La figura emergió del Necromicron como una sombra arrancada del mundo real. No nació con un grito, ni con un destello. Nació con un silencio absoluto, como si el universo contuviera el aliento ante lo que acababa de ser creado.
Era Gibrán.
O al menos… lo parecía.
Su rostro era idéntico: la misma mirada profunda, la misma postura firme, el mismo cabello castaño que caía en rizos suaves sobre la frente. Pero sus ojos… sus ojos no contenían luz. Eran dos pozos oscuros, sin fondo, sin reflejo. Como si el alma hubiese sido reemplazada por un eco.
Zarkon lo observó desde las sombras, con una mezcla de fascinación y repulsión.
—No es una copia —dijo con voz rasposa—. Es un cascarón. Un recipiente.
Biff se acercó, rodeando a la figura como un escultor que examina su obra.
—No necesito que piense. Solo que obedezca.
El Gibrán oscuro no parpadeaba. No respiraba. Solo lo miraba, como si esperara una orden que aún no había sido pronunciada.
—¿Puede usar la vara? —preguntó Zarkon, con cautela.
—No —respondió Biff, sin apartar la vista—. Pero puede acercarse a quienes sí pueden. Puede engañar. Puede sembrar duda. Y eso… es más útil que cualquier hechizo.
Extendió la mano. El reflejo oscuro la tomó sin dudar. Su piel estaba fría. No como el hielo, sino como la piedra que nunca conoció el sol.
—Te llamaré Umbra —dijo Biff, con una sonrisa torcida—. Porque eres la sombra de lo que nunca debió existir.
Umbra inclinó la cabeza. No como un gesto de respeto. Sino como una máquina que reconoce su programación.
Zarkon dio un paso atrás.
—Esto es peligroso. Si el Velo lo detecta…
—El Velo está herido —interrumpió Biff—. Y mientras se cura, nosotros avanzamos.
Se volvió hacia el Necromicron, que aún vibraba con una energía inestable. Las runas en su superficie se agitaban como si quisieran escapar de la cubierta.
—Pronto —susurró—. Muy pronto, el libro se abrirá por completo. Y cuando lo haga… no necesitaremos llaves. Ni varas. Ni reinas.
Solo obediencia.
Y Umbra, el reflejo sin alma, sonrió por primera vez.
Pero no era una sonrisa humana, era una grieta.
Umbra no hablaba, no porque no pudiera, sino porque no lo necesitaba. Su presencia bastaba para llenar la caverna de una inquietud que ni siquiera Zarkon, con todos sus siglos de oscuridad, podía ignorar.
Biff lo observaba desde su trono de raíces secas, con una mezcla de orgullo y desconfianza. Había creado una sombra… pero no estaba seguro de cuánto control tenía sobre ella.
—Mírame —ordenó.
Umbra obedeció.

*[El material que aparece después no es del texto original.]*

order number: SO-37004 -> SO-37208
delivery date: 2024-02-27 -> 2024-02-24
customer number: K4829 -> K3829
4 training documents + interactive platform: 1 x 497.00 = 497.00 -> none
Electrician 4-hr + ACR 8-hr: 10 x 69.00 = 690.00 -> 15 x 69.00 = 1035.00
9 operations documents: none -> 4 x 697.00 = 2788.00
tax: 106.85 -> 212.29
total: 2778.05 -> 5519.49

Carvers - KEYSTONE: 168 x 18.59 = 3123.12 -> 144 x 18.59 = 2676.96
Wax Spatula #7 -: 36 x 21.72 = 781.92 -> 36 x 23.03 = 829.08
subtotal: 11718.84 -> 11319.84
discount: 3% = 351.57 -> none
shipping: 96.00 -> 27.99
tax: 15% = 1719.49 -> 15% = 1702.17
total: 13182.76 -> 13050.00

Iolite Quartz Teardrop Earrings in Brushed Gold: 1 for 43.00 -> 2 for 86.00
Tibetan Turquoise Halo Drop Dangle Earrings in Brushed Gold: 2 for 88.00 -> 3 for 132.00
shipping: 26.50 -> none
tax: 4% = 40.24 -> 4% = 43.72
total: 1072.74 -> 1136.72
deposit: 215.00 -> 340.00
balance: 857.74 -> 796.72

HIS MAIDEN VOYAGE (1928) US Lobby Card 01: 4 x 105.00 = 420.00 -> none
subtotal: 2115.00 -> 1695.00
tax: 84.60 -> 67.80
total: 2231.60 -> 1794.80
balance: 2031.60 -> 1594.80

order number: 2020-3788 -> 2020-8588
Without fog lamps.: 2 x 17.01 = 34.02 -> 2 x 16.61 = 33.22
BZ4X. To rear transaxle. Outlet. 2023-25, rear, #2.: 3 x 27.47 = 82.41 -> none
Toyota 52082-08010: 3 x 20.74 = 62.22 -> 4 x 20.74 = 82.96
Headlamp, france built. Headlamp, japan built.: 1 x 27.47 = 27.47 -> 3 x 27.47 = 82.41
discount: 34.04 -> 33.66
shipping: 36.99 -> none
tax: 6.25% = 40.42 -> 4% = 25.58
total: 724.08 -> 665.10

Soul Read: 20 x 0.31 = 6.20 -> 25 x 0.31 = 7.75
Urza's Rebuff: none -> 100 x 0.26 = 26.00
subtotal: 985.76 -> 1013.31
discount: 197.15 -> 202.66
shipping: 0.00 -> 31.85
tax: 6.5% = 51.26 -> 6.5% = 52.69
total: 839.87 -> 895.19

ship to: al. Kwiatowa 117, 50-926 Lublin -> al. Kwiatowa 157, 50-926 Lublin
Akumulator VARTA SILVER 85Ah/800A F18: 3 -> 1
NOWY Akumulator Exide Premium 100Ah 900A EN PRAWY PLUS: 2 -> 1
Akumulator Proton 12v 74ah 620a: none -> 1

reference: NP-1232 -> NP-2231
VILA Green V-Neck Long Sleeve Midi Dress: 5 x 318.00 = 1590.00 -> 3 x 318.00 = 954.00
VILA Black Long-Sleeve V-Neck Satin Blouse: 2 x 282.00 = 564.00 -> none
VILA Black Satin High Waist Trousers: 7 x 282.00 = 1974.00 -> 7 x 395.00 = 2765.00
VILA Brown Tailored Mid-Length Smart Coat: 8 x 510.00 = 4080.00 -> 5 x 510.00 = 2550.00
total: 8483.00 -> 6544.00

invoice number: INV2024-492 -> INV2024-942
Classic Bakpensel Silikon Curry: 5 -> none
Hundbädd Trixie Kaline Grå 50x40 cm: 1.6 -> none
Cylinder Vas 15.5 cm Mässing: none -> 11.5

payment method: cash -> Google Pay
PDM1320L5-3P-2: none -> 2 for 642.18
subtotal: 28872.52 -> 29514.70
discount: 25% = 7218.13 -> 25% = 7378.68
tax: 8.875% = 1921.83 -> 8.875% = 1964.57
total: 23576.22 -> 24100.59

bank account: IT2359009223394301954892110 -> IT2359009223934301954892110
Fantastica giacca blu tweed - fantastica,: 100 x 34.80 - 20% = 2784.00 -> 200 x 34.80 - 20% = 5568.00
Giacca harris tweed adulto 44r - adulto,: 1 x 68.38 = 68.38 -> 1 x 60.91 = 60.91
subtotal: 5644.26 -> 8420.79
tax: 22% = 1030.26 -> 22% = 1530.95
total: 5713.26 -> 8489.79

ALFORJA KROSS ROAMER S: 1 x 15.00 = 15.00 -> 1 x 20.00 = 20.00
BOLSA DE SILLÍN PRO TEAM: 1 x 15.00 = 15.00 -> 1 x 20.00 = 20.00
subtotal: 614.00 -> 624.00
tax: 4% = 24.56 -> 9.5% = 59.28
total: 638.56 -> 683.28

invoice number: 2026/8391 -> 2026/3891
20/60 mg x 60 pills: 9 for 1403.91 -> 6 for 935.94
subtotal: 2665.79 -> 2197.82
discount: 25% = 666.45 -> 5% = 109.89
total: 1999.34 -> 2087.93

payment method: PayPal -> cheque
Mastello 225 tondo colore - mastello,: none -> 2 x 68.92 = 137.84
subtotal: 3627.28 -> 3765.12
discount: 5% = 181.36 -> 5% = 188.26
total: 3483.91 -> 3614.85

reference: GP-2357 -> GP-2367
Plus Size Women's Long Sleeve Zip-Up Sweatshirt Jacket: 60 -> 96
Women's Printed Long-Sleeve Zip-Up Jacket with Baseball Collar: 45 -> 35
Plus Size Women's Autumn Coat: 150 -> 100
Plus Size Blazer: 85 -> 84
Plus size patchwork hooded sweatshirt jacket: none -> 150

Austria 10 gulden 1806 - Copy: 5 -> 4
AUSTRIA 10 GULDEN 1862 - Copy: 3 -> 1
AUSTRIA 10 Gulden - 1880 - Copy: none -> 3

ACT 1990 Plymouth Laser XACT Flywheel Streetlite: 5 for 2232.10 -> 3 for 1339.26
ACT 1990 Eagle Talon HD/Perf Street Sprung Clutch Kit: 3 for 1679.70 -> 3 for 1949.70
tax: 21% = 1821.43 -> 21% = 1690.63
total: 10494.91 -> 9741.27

Sus ojos, vacíos como el fondo de un pozo, se clavaron en los de Biff. No había emoción. No había voluntad. Solo una espera eterna.
—Eres mío —dijo Biff, levantándose—. No eres Gibrán. No tienes su alma, ni su luz. Pero tienes su rostro. Su voz. Su andar. Y eso basta.
Caminó en círculos a su alrededor, como un domador frente a una bestia que aún no ha probado su fuerza.
—Te enviaré a Neraida. No para destruir. No aún. Primero sembrarás duda. Confusión. Harás que los suyos se pregunten si el elegido… sigue siendo el mismo.
Umbra no respondió. Pero algo en su postura cambió. Un leve giro de cabeza. Un parpadeo lento. Como si la idea de infiltrarse le resultara… familiar.
Zarkon, desde las sombras, habló por primera vez en horas.
—No puedes controlar lo que no tiene alma. Solo puedes dirigirlo… hasta que encuentre la suya.
Biff lo ignoró. Se acercó a Umbra y colocó una mano sobre su pecho. No sintió latido. Solo un frío profundo, como si tocara el centro de una piedra enterrada en hielo.